Content Analytics, Discovery, and Cognitive Software
Content Analytics comprises of range of search and reporting technologies which can provide identical levels of business intelligence and strategic value for unstructured data. Content analytics for unstructured information includes social media monitoring, reputation monitoring, and sentiment analysis. Content analytics software uses natural language queries, trends analysis, predictive analytics and contextual discovery to reveal trends and patterns for the company's unstructured data.
Discovery tools are the search tools that analyse contents for its likely relevancy to a process, by linking names, time periods or terms used. Discovery tools can also extend to legal hold and partitioning of content for further scrutiny. Various types of discovery tools include search engines, auto-categorization, and information visualization tools.
Cognitive computing software makes context computable by identifying and extracting context features such as hour, location, task, history or profile in structured way for an individual or an application engaged in a specific process at definite time and place. Cognitive computing technologies and platforms includes expert assistance software.
Content Analytics, Discovery and Cognitive Systems, collectively covers the market and technologies that access, analyse, organize, and provides advisory services related to a range of unstructured data. Cognitive systems leverages large amounts of structured and unstructured data and content analytics tools, along with several infrastructure technologies to answer questions, provide recommendations and directions.
F.A.Q. about Content Analytics, Discovery, and Cognitive Software
What are Content Analytics?
Content analytics is one way that brands can measure the success of their digital content; it involves analyzing data from both inbound and outbound collateral to figure out what’s working and what’s not. After all, no one wants to spend hundreds or even thousands of dollars on content that isn’t resonating.
It should come as no surprise, then, that 75 percent of enterprises think content analytics can provide real business insight: What are your customers most interested in reading about? What format generates the most engagement? You can use answers to these questions to help you decide what content you should be producing, how to present it (quiz, paid ad, slideshow, blog post, etc.), and where/when to post it for the best results. If utilized correctly, content analytics can offer brands a way to build customer loyalty and boost revenue.
Advanced content analytics strategies should help you to look beyond the numbers and to focus on taking action. Content analytics is not a mirror reflecting how your company’s content is performing; rather, it is but one tool that can help steer you towards actionable solutions and more effective content choices.
Metrics provided by content analytics, and the actions you take based off that data, can help you optimize conversion rates. In addition to tweaking your content strategy, you can also build a conversion optimization strategy by testing calls-to-action (CTAs), headlines, subscription forms, etc.
What are the features of a cognitive computing solution?
With the present state of cognitive function computing, basic solution can play an excellent role of an assistant or virtual advisor. Siri, Google assistant, Cortana, and Alexa are good examples of personal assistants. Virtual advisor such as Dr. AI by HealthTap is a cognitive solution.
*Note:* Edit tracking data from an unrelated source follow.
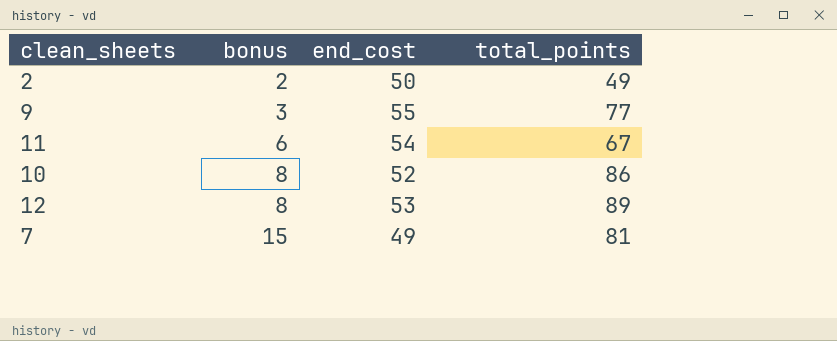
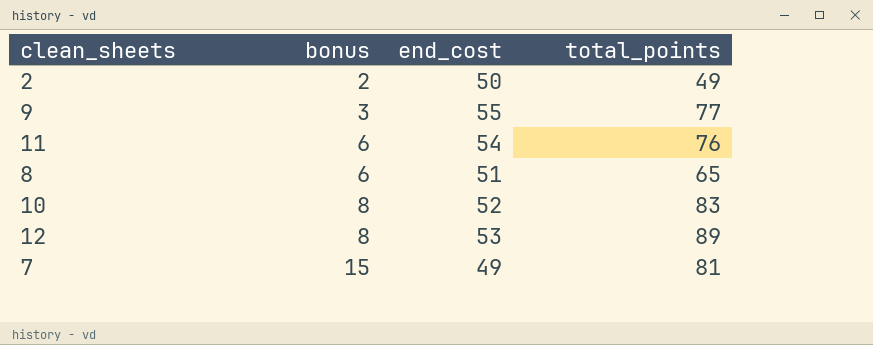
11 | total_points: 67 -> 76
row 8: none -> 6 | 51 | 65
10 | total_points: 86 -> 83

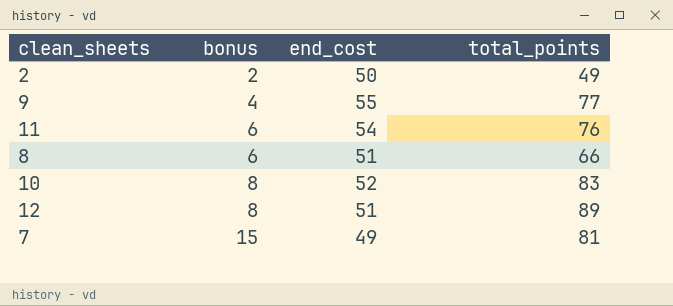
9 | bonus: 3 -> 4
8 | total_points: 65 -> 66
12 | end_cost: 53 -> 51

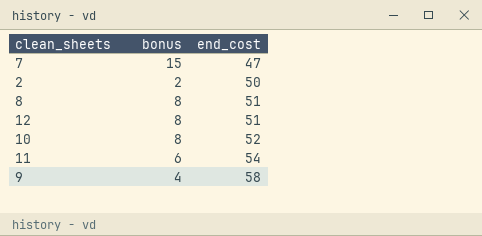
row order: bonus ascending -> end_cost ascending
column total_points | position: 4 -> none
7 | end_cost: 49 -> 47
8 | bonus: 6 -> 8
9 | end_cost: 55 -> 58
It relies on individual patients’ medical profiles and knowledge gleaned from 105,000 physicians. It compiles a prioritized list of the symptoms and connects to a doctor if required. Now, experts are working on implementing cognitive solutions in enterprise systems. Some use cases are fraud detection using machine learning, predictive analytics solution, predicting oil spills in Oil and Gas production cycle etc.
The purpose of cognitive computing is the creation of computing frameworks that can solve complicated problems without constant human intervention. In order to implement cognitive function computing in commercial and widespread applications, Cognitive Computing consortium has recommended the following features for the computing systems:
Adaptive.This is the first step in making a machine learning based cognitive system. The solutions should mimic the ability of the human brain to learn and adapt from the surroundings. The systems can’t be programmed for an isolated task. It needs to be dynamic in data gathering, understanding goals, and requirements.
Interactive.Similar to brain the cognitive solution must interact with all elements in the system – processor, devices, cloud services and user. Cognitive systems should interact bi-directionally. It should understand human input and provide relevant results using natural language processing and deep learning. Some skilled intelligent chatbots such as Mitsuku have already achieved this feature.
Iterative and stateful.The system should “remember” previous interactions in a process and return information that is suitable for the specific application at that point in time. It should be able to define the problem by asking questions or finding an additional source. This feature needs a careful application of the data quality and validation methodologies in order to ensure that the system is always provided with enough information and that the data sources it operates on to deliver reliable and up-to-date input.
Contextual.They must understand, identify, and extract contextual elements such as meaning, syntax, time, location, appropriate domain, regulations, user’s profile, process, task, and goal. They may draw on multiple sources of information, including both structured and unstructured digital information, as well as sensory inputs (visual, gestural, auditory, or sensor-provided).